EXERCISE GOAL:
Pull out of the data below the stretch of lines bounded by the one containing "ordered by: Tyler Robertson -> Keisha Morgan" and the one containing "Kinkekott Elephant: 1 -> 2", both bounds included, unchanged.

AVAILABLE DATA:
------

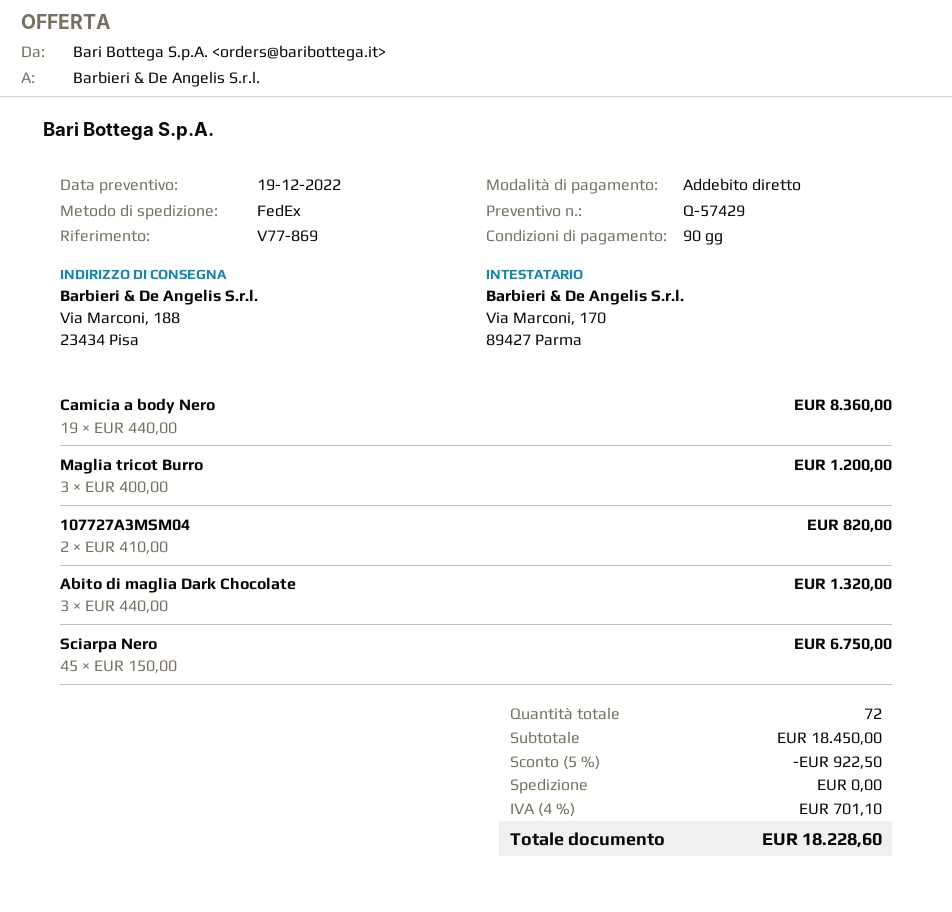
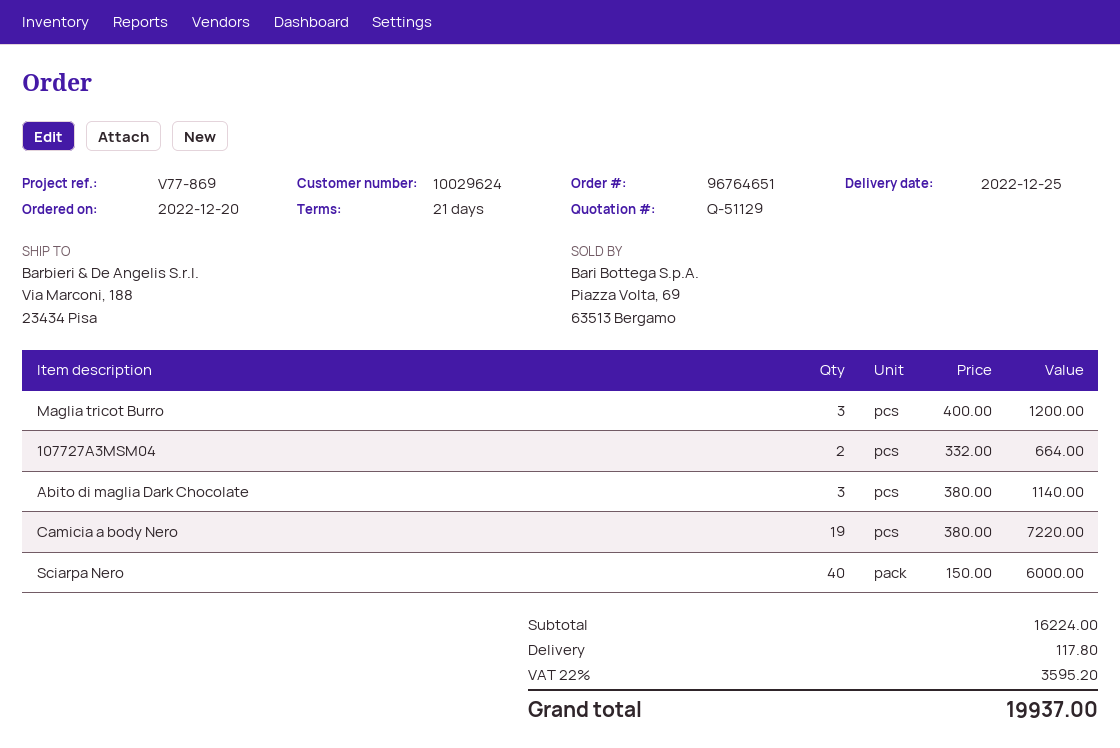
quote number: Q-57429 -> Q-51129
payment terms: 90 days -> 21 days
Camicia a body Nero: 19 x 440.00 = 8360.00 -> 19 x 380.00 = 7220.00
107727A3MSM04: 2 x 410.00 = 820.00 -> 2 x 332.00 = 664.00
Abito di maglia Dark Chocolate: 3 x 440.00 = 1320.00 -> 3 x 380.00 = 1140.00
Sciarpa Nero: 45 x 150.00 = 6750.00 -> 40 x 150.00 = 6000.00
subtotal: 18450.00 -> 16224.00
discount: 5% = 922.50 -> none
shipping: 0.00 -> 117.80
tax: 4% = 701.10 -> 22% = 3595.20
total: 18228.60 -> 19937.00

------

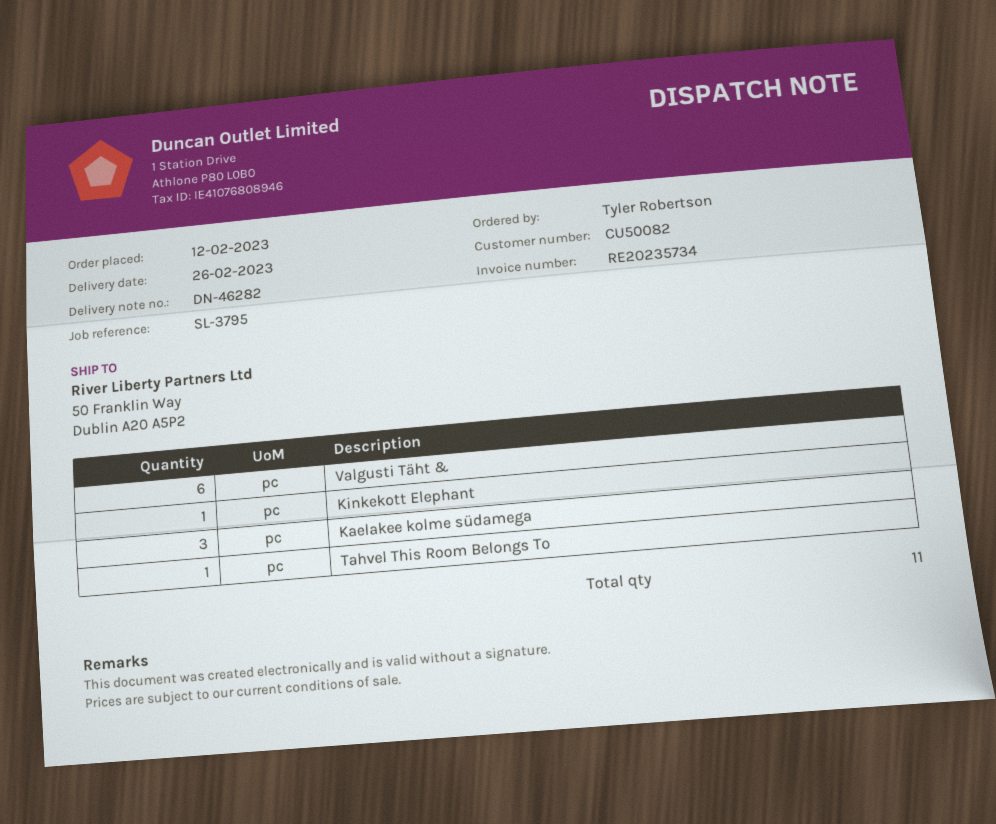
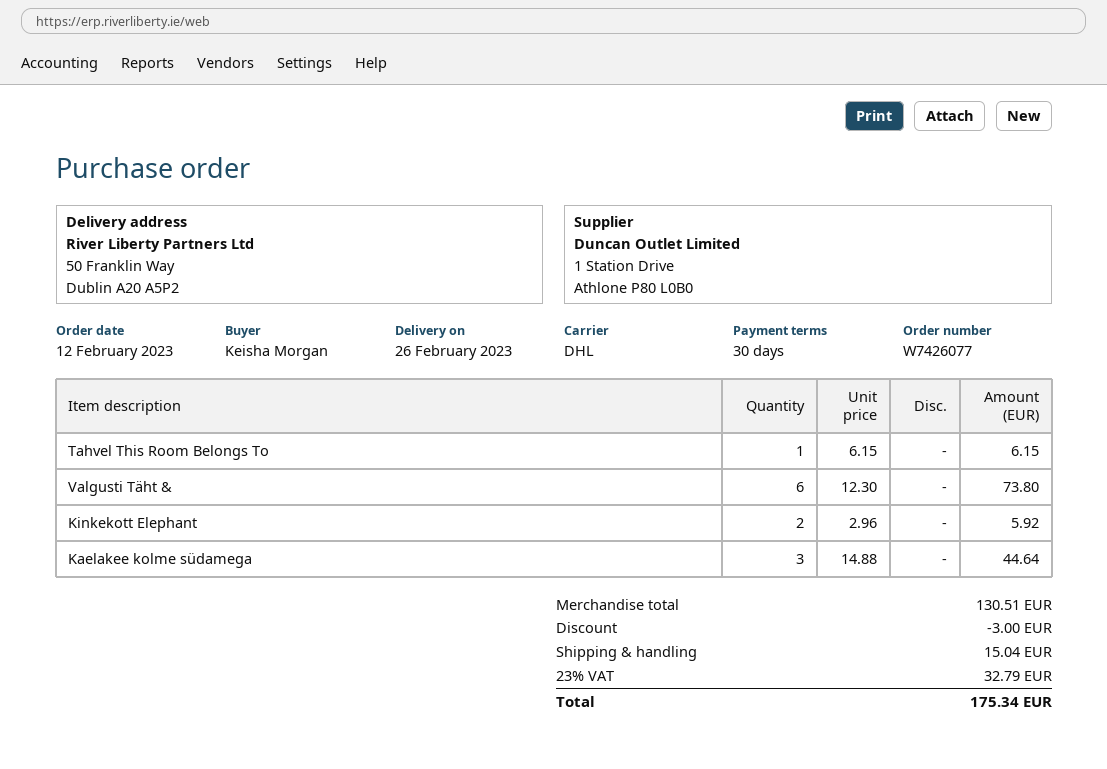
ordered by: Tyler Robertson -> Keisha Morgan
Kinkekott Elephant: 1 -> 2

------

RESULT:
ordered by: Tyler Robertson -> Keisha Morgan
Kinkekott Elephant: 1 -> 2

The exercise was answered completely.